There was plenty of the perfunctory talk about how this series was tighter than Chicago’s 3-0 lead over the Wild might suggest.

Blackhawks coach Joel Quenneville talked about how much better the Wild has been than a year ago, or the year before. Defenseman Brent Seabrook talked about how tight every game has been.

That said, it’s clear this is a very confident team heading into Game 4 Thursday night at Xcel Energy Center. The Blackhawks, by their own admission, are playing their best hockey of the season. And that can’t be good news to Wild fans.

“We started the playoffs with some goals allowed, some  broken plays we didn’t like,” defenseman Johnny Oduya said. “But [lately] we’ve been playing good, and done the right things.
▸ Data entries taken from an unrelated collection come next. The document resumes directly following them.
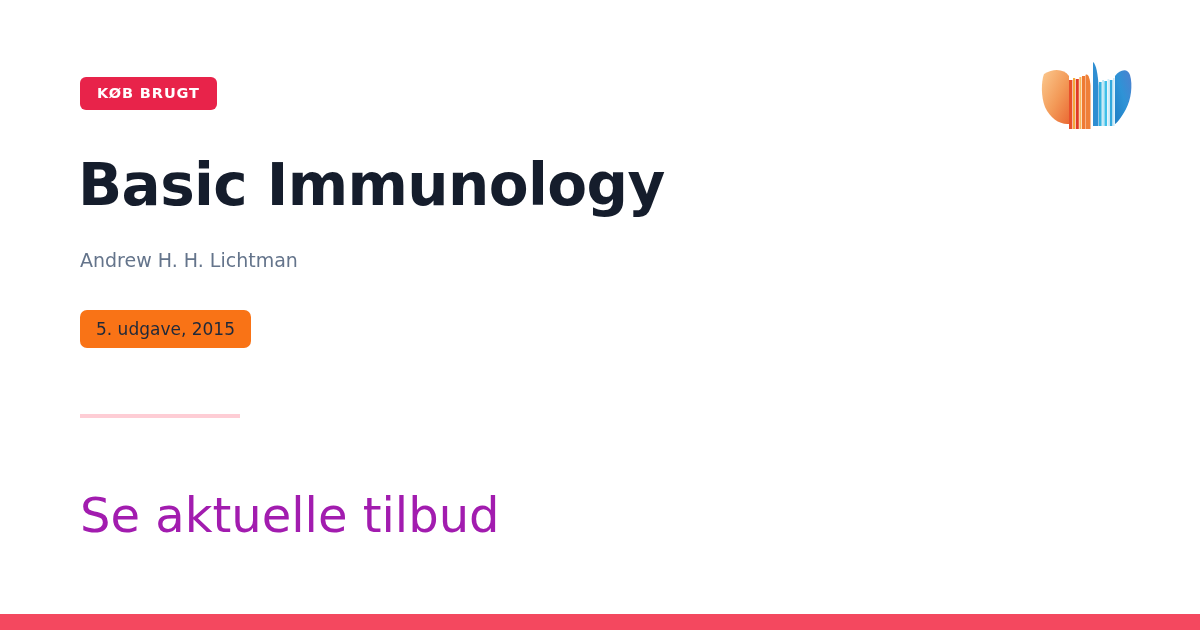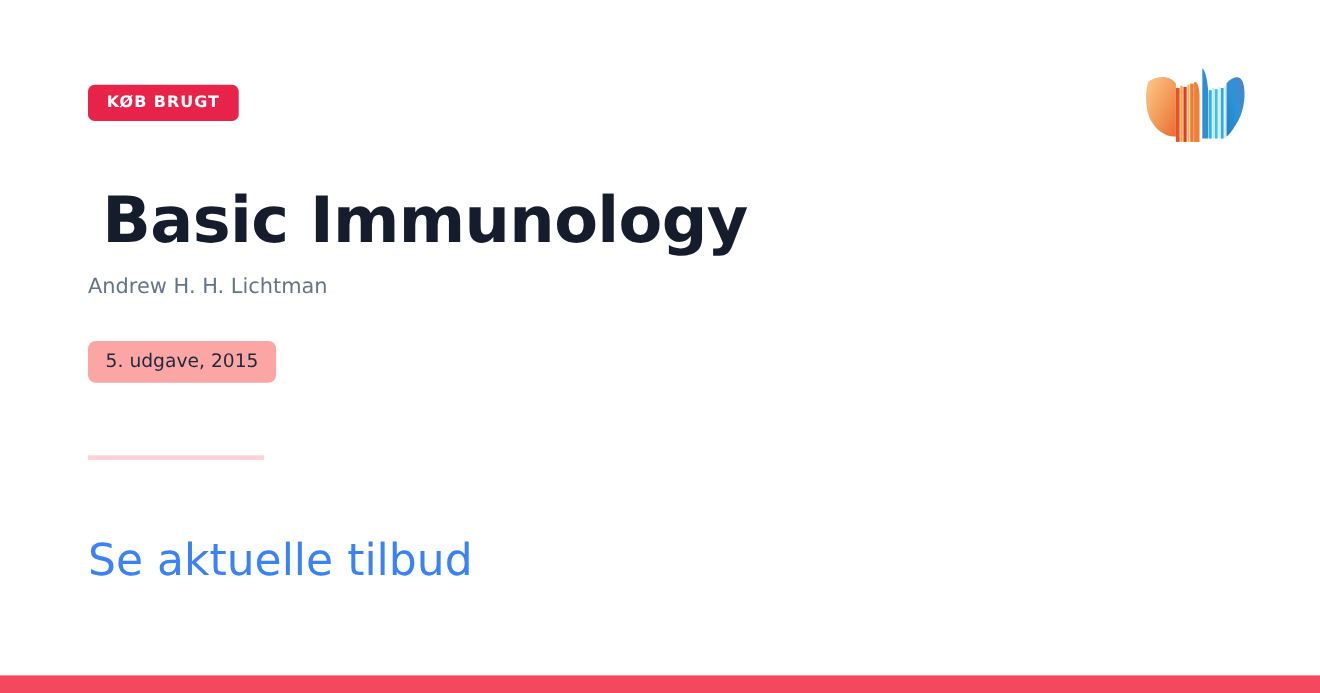"Basic Immunology" .title { margin: 15px -> 0 }
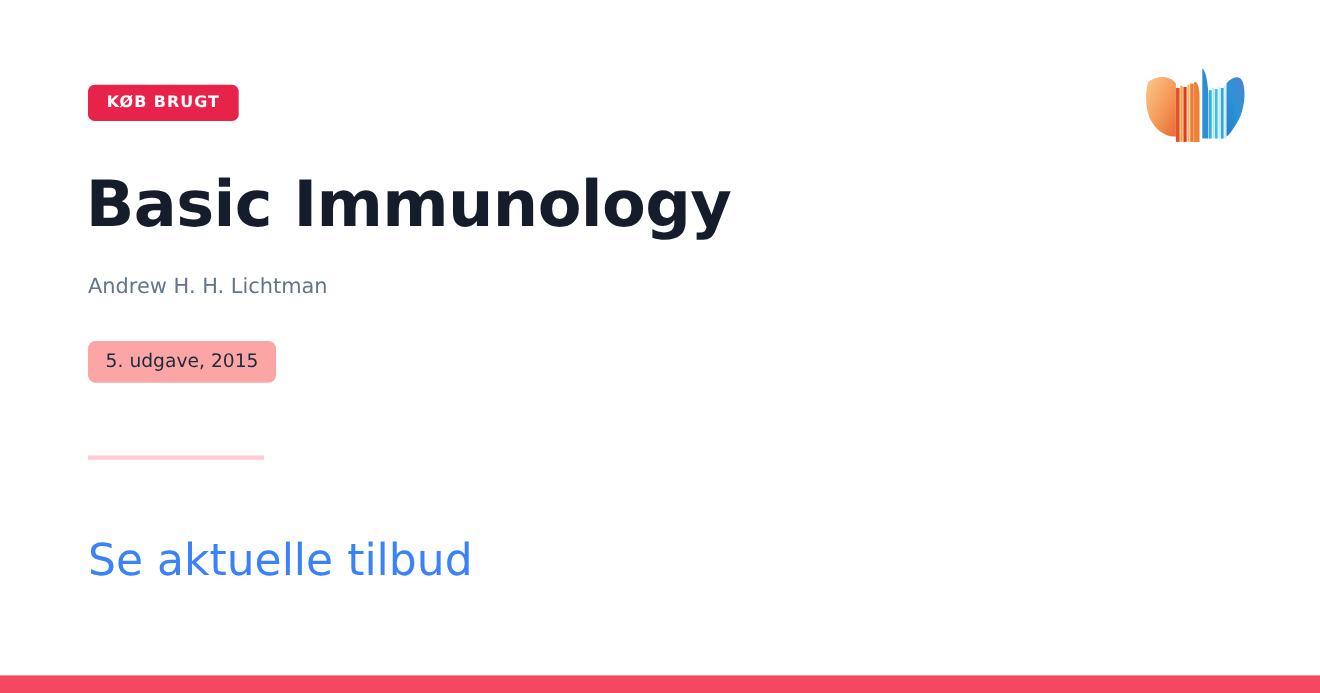"5. udgave, 2015" .edition-chip { background: #fca5a5 -> #f97316 }
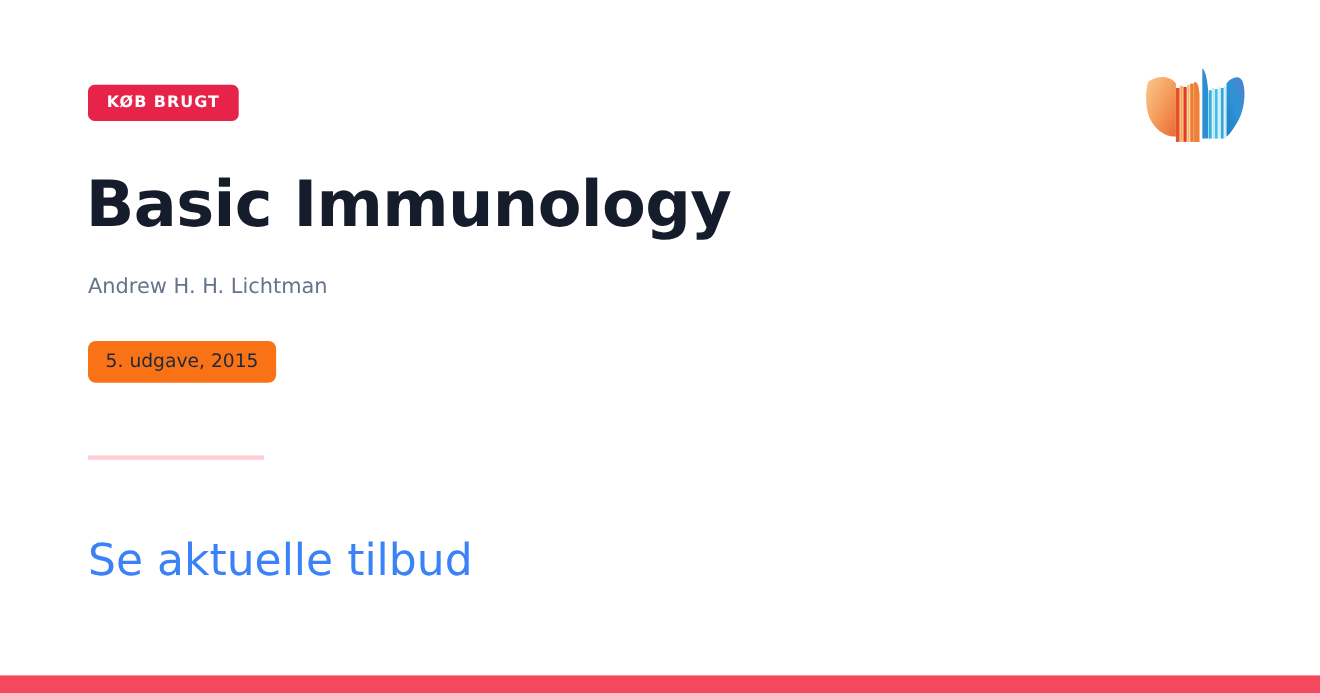"Se aktuelle tilbud" .cta { color: #3b82f6 -> #a21caf; font-size: 40px -> 48px }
We’ve been playing the way we know we can.’’

Much of that is due to a guy who wasn’t expected to be playing yet, and a goalie who wasn’t expected to play this well.

Patrick Kane was tied for the NHL’s scoring lead when he suffered a clavicle injury Feb. 24. He wasn’t expected to return until the conference finals. But he was back in time for the start of the playoffs. And, after getting two goals and seven points in six games vs. Nashville, Kane has scored four goals in three games vs. the Wild. It was his power-play goal Tuesday that deflated the home crowd and turned out to be the only goal in Chicago’s 1-0 victory.

Crawford, of course, has been nearly impregnable, stopping 90 of 94 shots in the series, including 60 of the past 61.

Of the two, Kane’s performance has even awed his teammates. Even Quenneville said Kane looked as good in this series as he did before he got hurt. So much for rust.

“He’s got a lot of pride,” Seabrook said. “He wants to play. He wanted to play the last couple of games of the season, but we needed him for the playoffs. It seemed it took him 20 minutes in the first game [vs. Nashville] to get back up to speed. And he was flying again. It’s a special guy to be able to do that.”

Crawford?

After a rocky start against Nashville, after a sit-down with Quenneville, Crawford was put back in the nets vs. the Wild and has responded.

The Hawks defense, which some felt might be vulnerable, has been rock-solid. That plus diligent backchecking by the forwards has shut the Wild down, especially the top line.

After Game 1 of the series, when the Hawks allowed the Wild to bounce back from an early 3-0 deficit to tie the score, Quenneville asked his team for more. His team was gambling too much, allowing too many scoring opportunities. Since then? Quenneville called Game 2 the best game his team had played in these playoffs. Tuesday’s game wasn’t far behind.

And now Chicago will try to end this series in Thursday’s fourth game. Having won two Stanley Cups since 2010, these Hawks are experienced at closing series out.

“We know what’s at stake, and we know they know,” Oduya said. “It’s the type of game you want to be in. But with that said, we know how we have to play.”

Said center Andrew Shaw: “It’s experience. We’ve played in these games before. We have to expect a hungry team. They’re not going down without fighting. … We have to keep doing the same things. If Corey keeps standing on his head, and the defense keeps clearing the pucks, we should have success.”